I found these Thomas Merton excerpts on a tatty piece of paper the other day, and thought they belonged here:
“The problem is to learn how to renounce resentment without selling out to the organization people who want everyone to accept absurdity and moral anarchy in a spirit of uplift and willing complicity.”
“We live in a society whose whole policy is to excite every nerve in the human body and keep it at the highest pitch of artificial tension, to strain every human desire to the limit and to create as many new desires and synthetic passions as possible, in order to cater to them with the products of our factories and printing presses and movie studios.”
“If we are fools enough to remain at the mercy of the people who want to sell us happiness, it will be impossible for us ever to be content with anything. How would they profit if we became content? We would no longer need their new product.”
“The basic inner moral contradiction of our age is that, though we talk and dream about freedom…though we fight wars over it, our civilization is strictly servile. I do not use this term contemptuously, but in its original sense of ‘pragmatic,’ oriented exclusively to the useful, making use of means for material ends. The progress of technological culture has in fact been a progress in servility, that is in techniques of using material resources, mechanical inventions, etc., in order to get things done. This has, however, two grave disadvantages. First, the notion of the gratuitous and the liberal (the end in itself) has been lost. Hence we have made ourselves incapable of that happiness which transcends servility and simply rejoices in being for its own sake. Such ’liberality’ is in fact completely foreign to the technological mentality as we have it now (though not necessarily foreign to it in essence). Second, and inseparable from this, we have in practice developed a completely servile concept of man. Our professed ideals may still pay lip service to the dignity of the person, but without a sense of being and a respect for being, there can be no real appreciation of the person. We are so obsessed with doing that we have no time and no imagination left for being.”

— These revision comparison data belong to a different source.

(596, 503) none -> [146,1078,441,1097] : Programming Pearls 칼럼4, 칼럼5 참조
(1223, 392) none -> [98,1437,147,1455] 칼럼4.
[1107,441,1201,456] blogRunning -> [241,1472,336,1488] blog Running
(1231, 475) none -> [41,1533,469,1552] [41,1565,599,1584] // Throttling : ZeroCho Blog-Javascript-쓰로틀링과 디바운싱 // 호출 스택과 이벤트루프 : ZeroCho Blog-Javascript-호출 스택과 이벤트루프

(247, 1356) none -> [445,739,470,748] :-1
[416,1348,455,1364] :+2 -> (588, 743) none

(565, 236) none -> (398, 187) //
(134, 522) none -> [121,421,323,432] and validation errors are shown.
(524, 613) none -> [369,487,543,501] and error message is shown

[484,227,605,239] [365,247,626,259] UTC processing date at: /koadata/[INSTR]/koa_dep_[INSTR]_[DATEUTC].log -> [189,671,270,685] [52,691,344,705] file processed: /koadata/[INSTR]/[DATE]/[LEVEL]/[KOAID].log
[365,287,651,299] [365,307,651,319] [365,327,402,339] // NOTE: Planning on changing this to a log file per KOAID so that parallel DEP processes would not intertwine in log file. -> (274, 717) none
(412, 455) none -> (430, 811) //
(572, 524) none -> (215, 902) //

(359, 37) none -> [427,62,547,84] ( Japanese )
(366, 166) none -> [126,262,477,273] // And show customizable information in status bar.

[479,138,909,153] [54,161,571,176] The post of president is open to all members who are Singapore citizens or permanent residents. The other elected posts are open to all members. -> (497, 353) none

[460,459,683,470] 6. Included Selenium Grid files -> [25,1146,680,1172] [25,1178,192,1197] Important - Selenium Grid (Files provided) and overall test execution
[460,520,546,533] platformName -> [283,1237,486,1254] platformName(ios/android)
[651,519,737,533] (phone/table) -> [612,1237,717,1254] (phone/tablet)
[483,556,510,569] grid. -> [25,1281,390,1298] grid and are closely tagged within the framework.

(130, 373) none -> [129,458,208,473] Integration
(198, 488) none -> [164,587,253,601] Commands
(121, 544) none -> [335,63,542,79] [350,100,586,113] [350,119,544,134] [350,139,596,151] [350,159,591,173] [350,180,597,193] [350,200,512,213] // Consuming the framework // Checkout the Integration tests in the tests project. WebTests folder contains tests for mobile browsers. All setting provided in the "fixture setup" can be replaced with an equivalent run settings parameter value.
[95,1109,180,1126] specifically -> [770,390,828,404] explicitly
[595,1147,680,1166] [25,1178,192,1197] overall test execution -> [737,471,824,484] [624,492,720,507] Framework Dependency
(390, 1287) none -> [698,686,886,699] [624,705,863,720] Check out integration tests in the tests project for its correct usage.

“The monastic life is in a certain sense scandalous. The monk is precisely a man who has no specific task. He is liberated from the routines and servitudes of organized human activity in order to be free. Free for what? Free to see, free to praise, free to understand, free to love. This ideal is easy to describe, much more difficult to realize…The monk is not defined by his task, his usefulness. In a certain sense he is supposed to be ‘useless’ because his mission is not to do this or that job but to be a man of God. He does not live in order to exercise a specific function: his business is life itself. This means that monasticism aims at the cultivation of a certain quality of life, a level of awareness, a depth of consciousness, an area of transcendence and of adoration which are not usually possible in an active secular existence…The monk seeks to be free from what William Faulkner called ‘the same frantic steeplechase toward nothing’ which is the essence of ‘worldliness’ everywhere.”
The Pocket Thomas Merton, ed. Robert Inchausti (Boston & London: New Seeds, 2015).